How to become innovative: A short and self-indulgent post
When I was a young child, my father was a butcher. He completed an apprenticeship six plus years before I was born and worked in the role for about ten years. Times changed and butcher shops struggled so he changed jobs.
He then worked in something to do with mortgages for a few years. When his and my mother’s marriage broke down, he took custody of me. Being a travelling salesman was no longer an option, so he adapted. As a then single father, he started buying and selling goods at boot sales, auctions, and markets. This meant I’d attend auctions late at night a few times a week with him and get up at 4:30 am on a Saturday and Sunday to setup for a day of trading. It was hard work but there were not a lot of options open to a single father in the 80s.
He studied guides on antiques and their values and developed a reputation as an astute dealer. He tried to instil this in me and my pocket money would come in the form of £2 to spend at the market. Anything I bought would be sold at auction and if I made a profit, that was what I’d have to spend for the week.

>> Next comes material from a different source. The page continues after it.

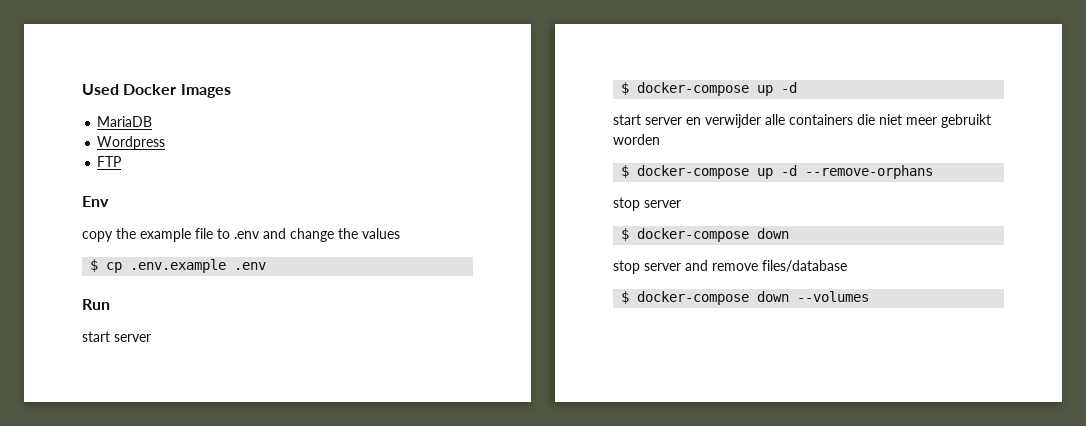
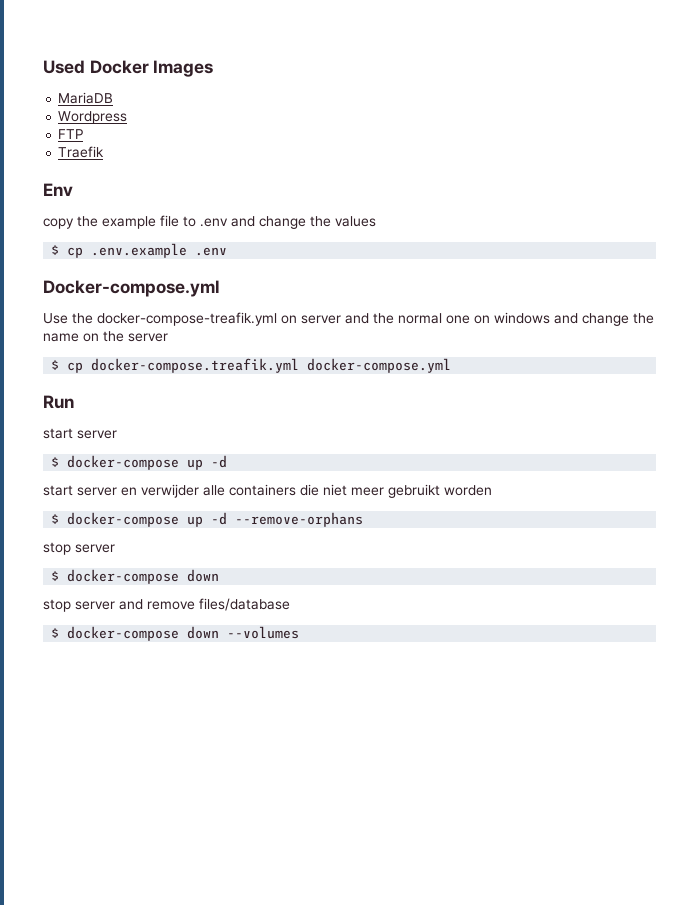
(122, 161) none -> [58,146,105,158] // Traefik
(267, 266) none -> [43,280,220,297] [43,312,654,326] [43,331,168,342] [51,358,452,373] // Docker-compose.yml // Use the docker-compose-treafik.yml on server and the normal one on windows and change the name on the server // $ cp docker-compose.treafik.yml docker-compose.yml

I would cherish that £2 and spend hours scrutinising every stall for a bargain. It was a shrewd move by my father. He got me out of his hair for a few hours while also teaching me the value of money. Being a ten year old helped with bartering too and I remember feeling like I’d won the lottery when a Wedgewood plate I had purchased for 50p sold for £16.
When one of the partners from our local auction wanted to retire, my father came up with a structured deal to buy him out. It wasn’t huge sums but it was everything we had. We were living in rented accommodation (probably the sixth of seventh place in five years) that was subsidised by the housing association, so when I say everything, I mean every penny he could muster.
He put his all into turning that auction around. Five days a week he would clear houses for stock and break his back moving furniture. Three seater sofas and wardrobes went on his back and off to the van. Then, on the Saturday he would don the cap of charismatic auctioneer and woo bidders into spending their cash. He built that auction into a business that meant we were okay.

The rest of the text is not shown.